Un peu avant huit heures, M. de Soleyrac manda Nicolas et lui dit:
– Chevalier, vous ne dormirez point cette nuit. Êtes-vous dispos et en humeur de faire une demi-douzaine de lieues à travers champs?
– J'en ferai plutôt deux douzaines si c'est pour retourner à l'ennemi, répliqua d'Assas.
– Retourner n'est pas le mot, chevalier, reprit M. de Soleyrac, qui souriait: nous ne sommes point en déroute. Choisissez vingt gaillards résolus, bon pied, bon œil, et tenez-vous prêt à partir.
– Pour où?
– Vous aurez un guide. Votre mission est de battre l'estrade. Nous sommes à deux de jeu avec le prince Ferdinand; il a douze mille hommes de ce côté-ci du Rhin, par l'indiscrétion de nos diables de prisonniers westphaliens, qui ont réussi, bon nombre d'entre eux du moins, à nous glisser entre les doigts, les uns dans le parc de Dorsten, les autres le long de la route…
Il souriait plus fort; jamais Nicolas ne l'avait vu en plus belle humeur.
– Aussi, murmura ce dernier, je me disais que les maillets de ces pontonniers, là-bas, faisaient terriblement du vacarme… Tout ce que nous faisons depuis Flotow n'est qu'un dégagé.
– Il y a de ceci, il y a de cela. M. de Castries est un joli jeune homme! Et je connais le pays!
– Dois-je obéir au guide?
– Non pas!.. Quand il vous quittera, car il vous quittera pour gagner l'autre moitié de son salaire, étant vendu deux fois et très cher, quand il vous quittera, vous ne tirerez point sur lui, vous ne lancerez personne à sa poursuite et vous vous arrêterez tout court comme il convient à un homme subitement égaré dans les bois qu'il sait être plein d'ennemis.

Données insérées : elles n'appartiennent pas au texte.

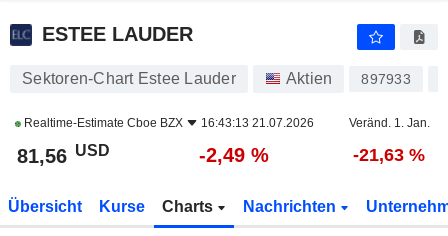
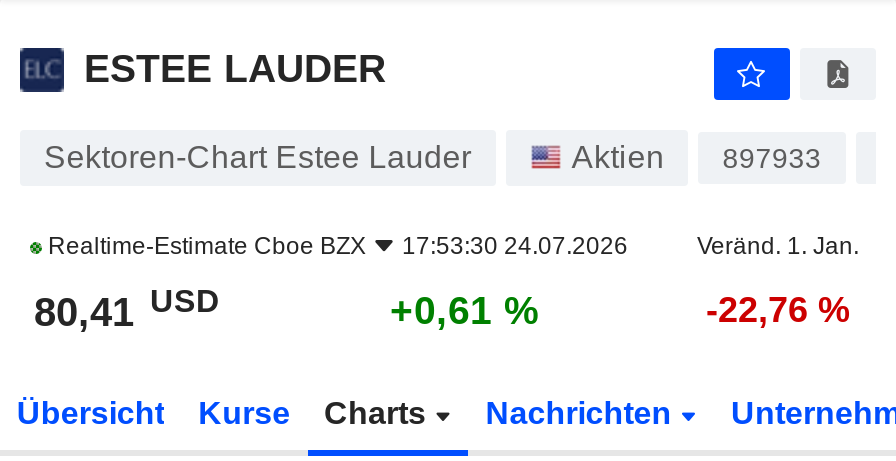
- Realtime-Estimate Cboe BZX 16:43:13 21.07.2026
+ Realtime-Estimate Cboe BZX 17:53:30 24.07.2026

- 81,56 USD
+ 80,41 USD

- -2,49 %
+ +0,61 %

- -21,63 %
+ -22,76 %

– Alors, l'ennemi sera là, devant?
– Ou derrière, je ne sais pas.
– Entendons-nous bien: quel est précisément mon devoir?

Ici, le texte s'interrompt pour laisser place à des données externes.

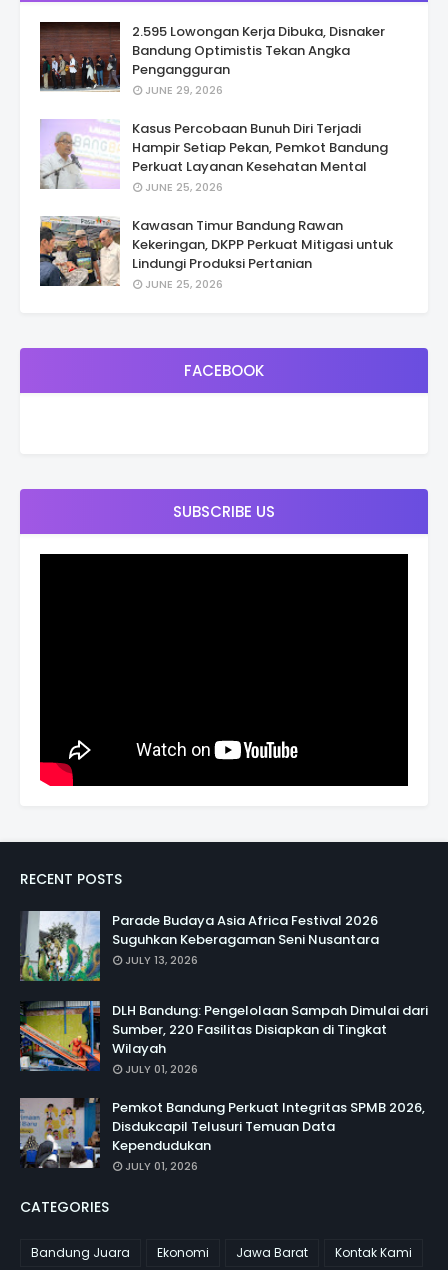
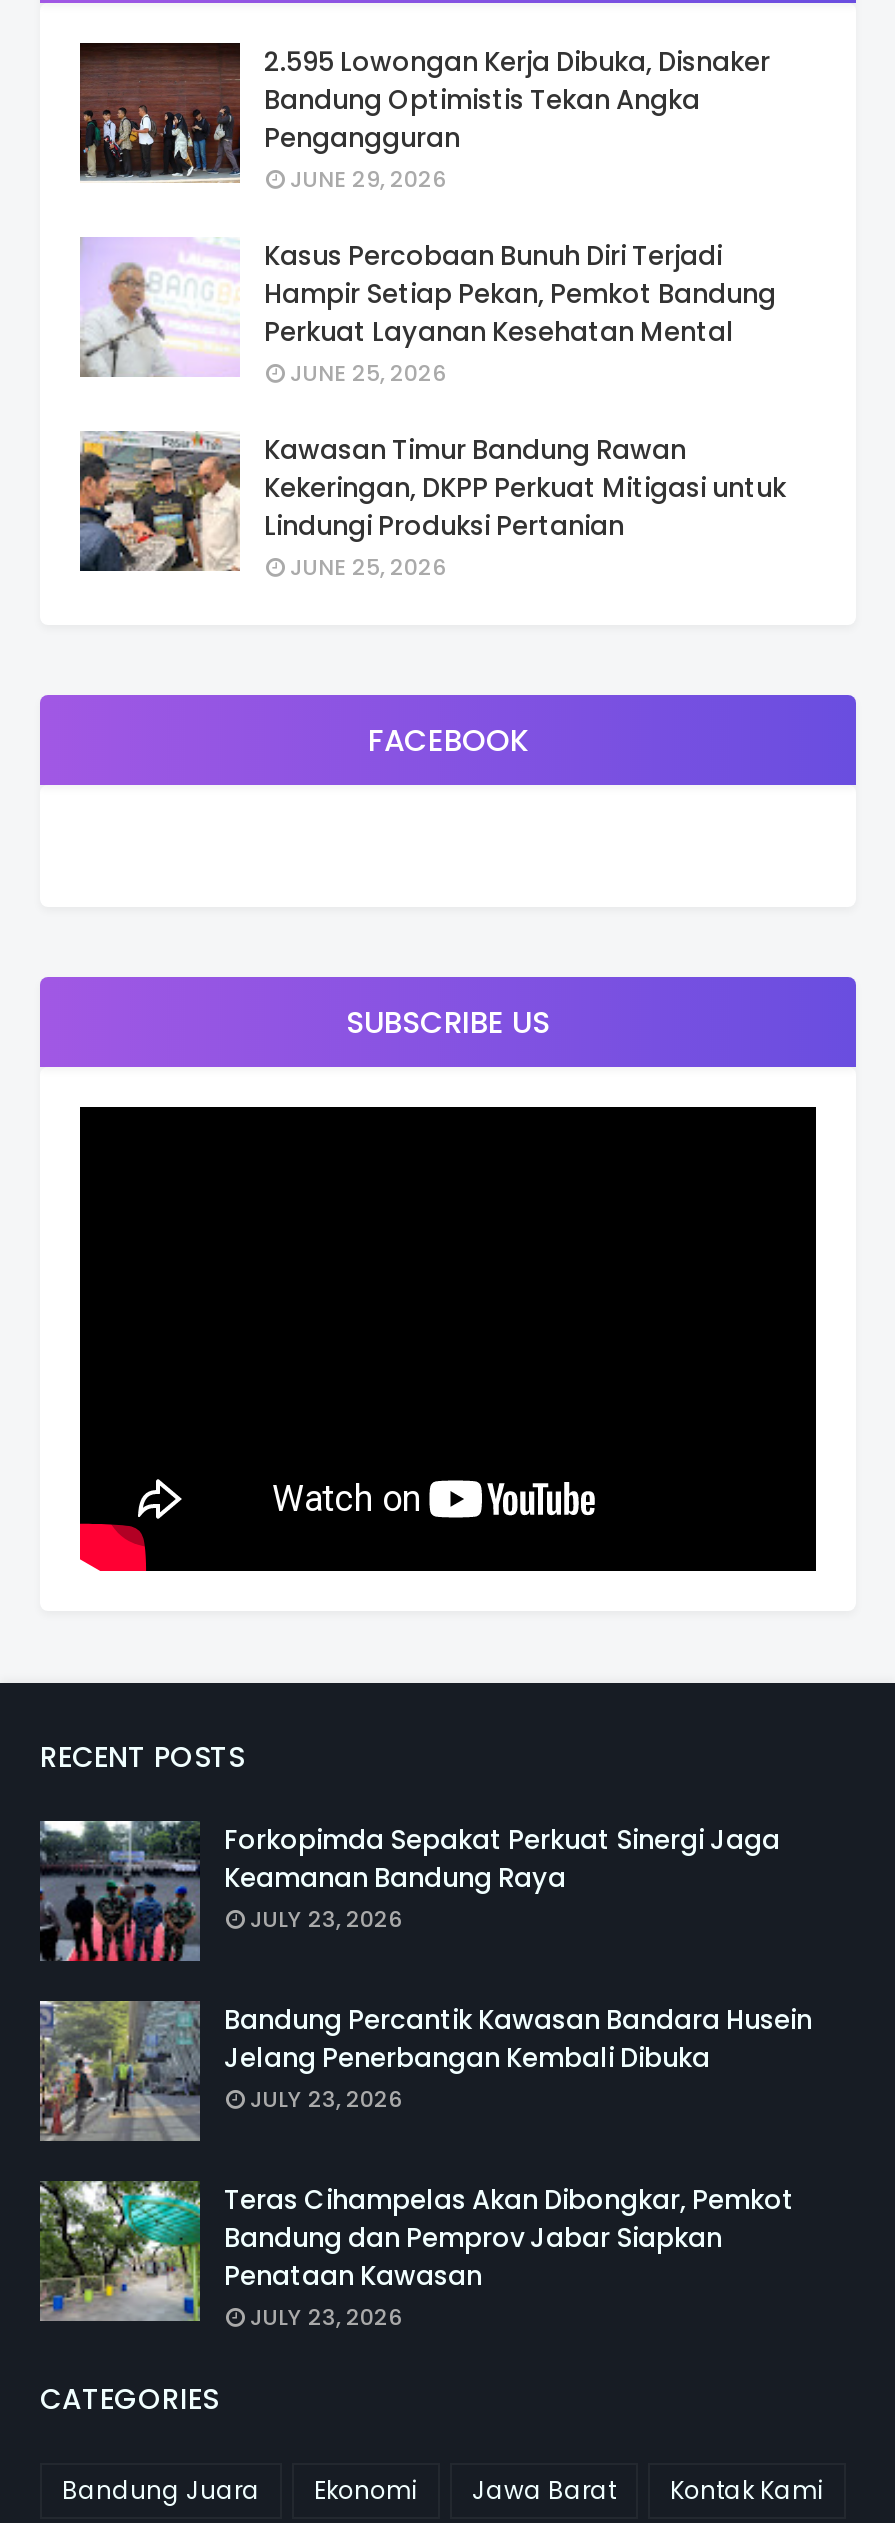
- [image]
- Parade Budaya Asia Africa Festival 2026
- Suguhkan Keberagaman Seni Nusantara
- JULY 13, 2026
+ [image]
+ Forkopimda Sepakat Perkuat Sinergi Jaga
+ Keamanan Bandung Raya
+ JULY 23, 2026

- [image]
- DLH Bandung: Pengelolaan Sampah Dimulai dari
- Sumber, 220 Fasilitas Disiapkan di Tingkat
- Wilayah
- JULY 01, 2026
+ [image]
+ Bandung Percantik Kawasan Bandara Husein
+ Jelang Penerbangan Kembali Dibuka
+ JULY 23, 2026

- [image]
- Pemkot Bandung Perkuat Integritas SPMB 2026,
- Disdukcapil Telusuri Temuan Data
- Kependudukan
- JULY 01, 2026
+ [image]
+ Teras Cihampelas Akan Dibongkar, Pemkot
+ Bandung dan Pemprov Jabar Siapkan
+ Penataan Kawasan
+ JULY 23, 2026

– Votre devoir, chevalier, répondit M. de Soleyrac, en reprenant, cette fois, son sérieux, est de rester où vous serez, sans avancer ni reculer; Auvergne tout entier sera derrière vous, jouant le même rôle que vous, s'allongeant, s'élargissant, se gonflant pour figurer l'armée dans cette nuit brumeuse qui sera noire comme l'encre sous bois, tandis que M. le maréchal passera à droite ou à gauche de l'embuscade, peut-être à droite et à gauche en même temps, à la faveur des ténèbres.
– De sorte que les autres se battront pendant qu'on fera chez nous le pied de grue! dit Nicolas avec un mouvement de mauvaise humeur.
– M. de Castries m'a dit, répliqua Soleyrac: «Si je connaissais un plus brave régiment qu'Auvergne, je le choisirais pour cette besogne-là.» Nous serons plantés comme un lumignon pour marquer l'endroit où les Allemands ont creusé leur chausse-trape.
– Et rien à faire?
– Qu'à attendre la mort… Mais ventrebleu! chevalier, comprenons-nous bien tous les deux: il y aurait un cas de trahison, c'est celui où quelqu'un d'entre nous se laisserait surprendre et assassiner sans crier gare! Auvergne va être, cette nuit, la sentinelle de la France, et vous serez la sentinelle d'Auvergne. Faut-il vous dire, comme M. le maréchal: «Si je connaissais un plus brave que vous, je l'aurais choisi?..»
Nicolas saisit la main qui lui était tendue, et Soleyrac dit en lui donnant congé:
– Bonne chance donc, chevalier, et souvenez-vous de ma dernière parole: Sentinelle, prenez garde à vous!